Een andere factor die een rol speelt bij het succes van het tweede spoor traject is de mate waarin de werknemer geschikt is voor ander werk. Wanneer een werknemer een specifieke beroepskwalificatie heeft, kan het moeilijker zijn om ander werk te vinden. Ook de gezondheidstoestand van de werknemer speelt een rol. Wanneer een werknemer ernstige gezondheidsproblemen heeft, kan het moeilijk zijn om ander werk te vinden dat past bij de gezondheidstoestand. Een en ander wordt ook goed duidelijk als we naar de onderstaande figuur kijken:
Effectiviteit van tweede spoor bij burnout
Er is nog weinig onderzoek gedaan naar de effectiviteit van het tweede spoor traject bij burnout specifiek, maar er zijn wel studies die hebben gekeken naar de effectiviteit van het tweede spoor traject in het algemeen. Uit deze studies blijkt dat het tweede spoor traject effectief kan zijn in het vinden van ander werk voor werknemers die niet meer in staat zijn om terug te keren naar hun vorige werkgever. Ook blijkt dat werknemers die een tweede spoor traject hebben gevolgd, beter in staat zijn om te participeren op de arbeidsmarkt en minder afhankelijk zijn van een uitkering.
Er zijn echter ook studies die hebben aangetoond dat het tweede spoor traject niet altijd even effectief is. Zo kan het voorkomen dat werknemers na afloop van het tweede spoor traject opnieuw uitvallen door ziekte of arbeidsongeschiktheid. Ook kan het voorkomen dat werknemers die ander werk hebben gevonden, minder tevreden zijn met hun nieuwe baan dan met hun oude baan.
Er zijn verschillende factoren die de effectiviteit van het tweede spoor traject kunnen beïnvloeden. Zo is het van belang dat er voldoende tijd en aandacht wordt besteed aan het vinden van passend werk voor de werknemer. Ook is het van belang dat de werknemer voldoende ondersteuning en begeleiding krijgt tijdens het tweede spoor traject.
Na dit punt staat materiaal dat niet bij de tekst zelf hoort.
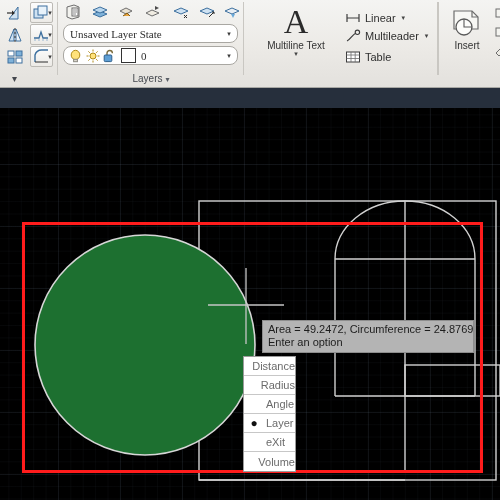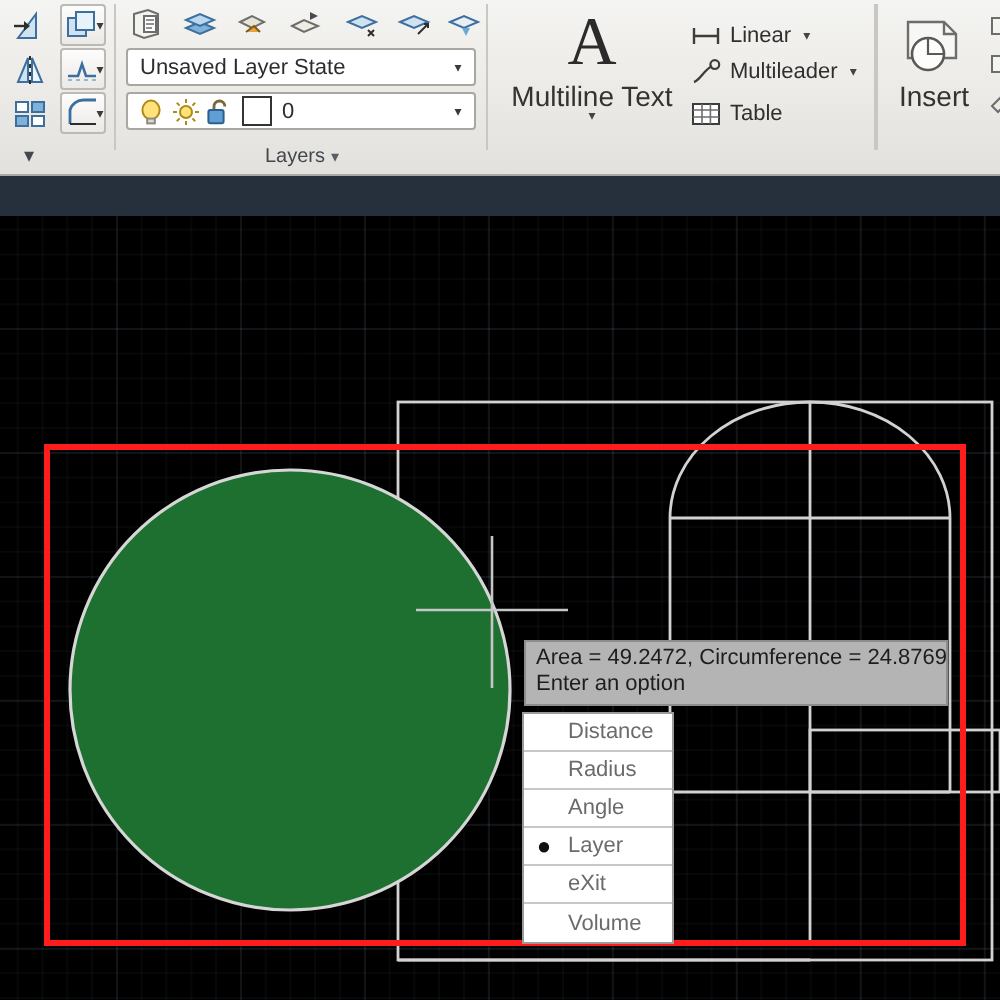--- a/index.html
+++ b/index.html
@@ -48,9 +48,9 @@
   
   .combo{
     position:absolute;box-sizing:border-box;
-    border:1px solid #a9a7a2;background:#fff;border-radius:2px;
+    border:1px solid #a9a7a2;background:#fff;border-radius:8px;
     display:flex;align-items:center;
-    font-size:11px;color:#2d2d2d;
+    font-size:11px;color:#2d2d2d;font-family:Liberation Serif, serif;
   }
   .combo .lbl{padding-left:6px;flex:1;white-space:nowrap;overflow:hidden;}
   .combo .arrow{width:16px;text-align:center;font-size:7px;color:#3a3a3a;}

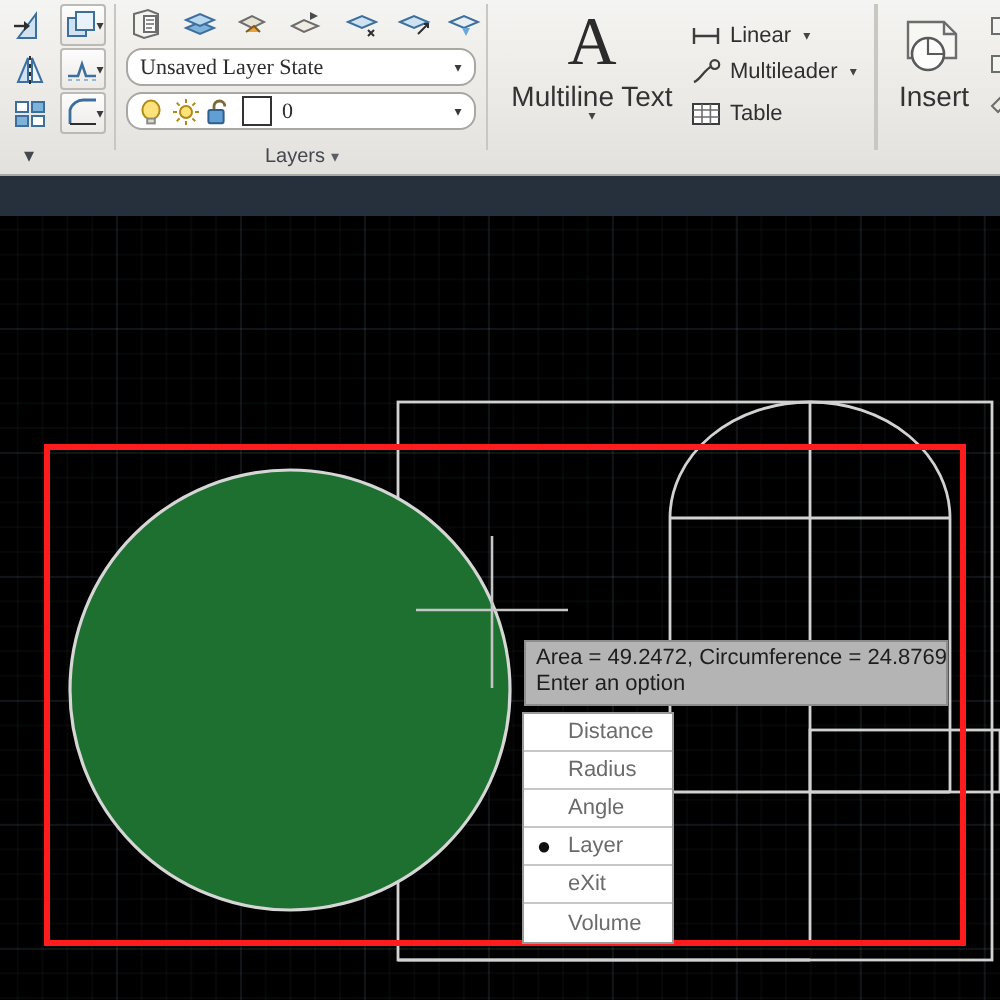--- a/index.html
+++ b/index.html
@@ -61,7 +61,7 @@
     display:flex;flex-direction:column;align-items:center;justify-content:flex-start;
     border:1px solid transparent;border-radius:2px;
   }
-  .bigbtn .cap{font-size:14px;color:#333;margin-top:1px;white-space:nowrap;}
+  .bigbtn .cap{font-size:10px;color:#333;margin-top:1px;white-space:nowrap;}
   .bigbtn .cap2{font-size:7px;color:#444;line-height:6px;}
 
   .rowbtn{

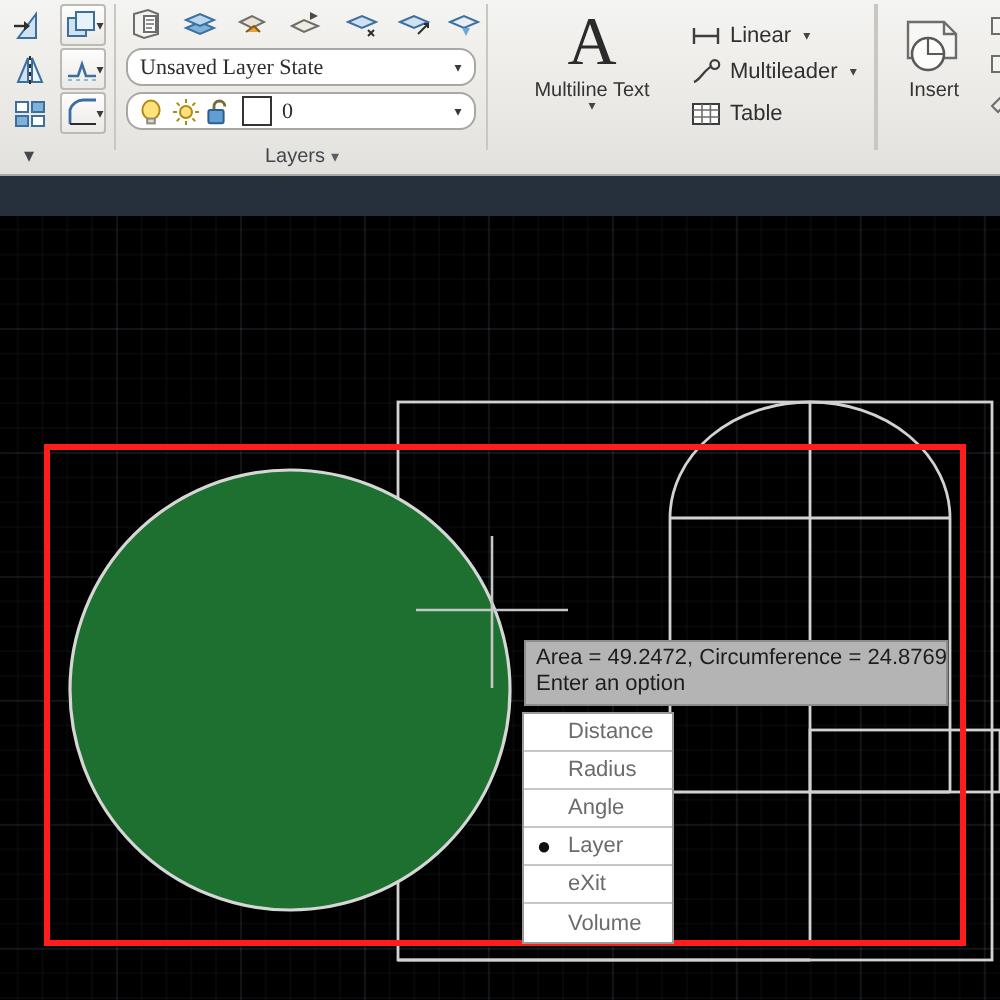--- a/index.html
+++ b/index.html
@@ -376,7 +376,7 @@
       <div>Enter an option</div>
     </div>
 
-    <div class="optmenu" style="left:261px;top:248px;width:76px;">
+    <div class="optmenu" style="left:243px;top:248px;width:53px;">
       <div class="optitem">
         <span class="bullet"></span>
         <span class="otx">Distance</span>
Daarnaast is het van belang dat er voldoende communicatie en afstemming plaatsvindt tussen de werknemer, de werkgever, de bedrijfsarts en de re-integratieprofessional.
Conclusie
Het tweede spoor traject kan een effectieve methode zijn om werknemers met burnout te helpen bij het vinden van ander werk. Het succes van het tweede spoor traject hangt echter af van verschillende factoren, zoals de motivatie van de werknemer, de geschiktheid van de werknemer voor ander werk en de kwaliteit van de begeleiding en ondersteuning tijdens het traject. Hoewel er nog weinig onderzoek is gedaan naar de effectiviteit van het tweede spoor traject bij burnout specifiek, zijn er wel aanwijzingen dat het tweede spoor traject kan helpen bij het herstel en re-integratie van werknemers met burnout. Het is van belang dat er meer onderzoek wordt gedaan naar de effectiviteit van het tweede spoor traject bij burnout, zodat er meer inzicht komt in de beste manier om werknemers met burnout te helpen bij het vinden van ander werk.
Een belangrijke stap in het tweede spoor traject bij burnout is het aanpakken van de onderliggende oorzaken van de burnout. Dit kan gebeuren door middel van cognitieve gedragstherapie, mindfulness-training of andere behandelingen gericht op stressreductie en veerkrachtvergroting. Door deze behandelingen te combineren met het tweede spoor traject, kan de werknemer niet alleen ander werk vinden, maar ook beter omgaan met stress en veerkrachtiger worden.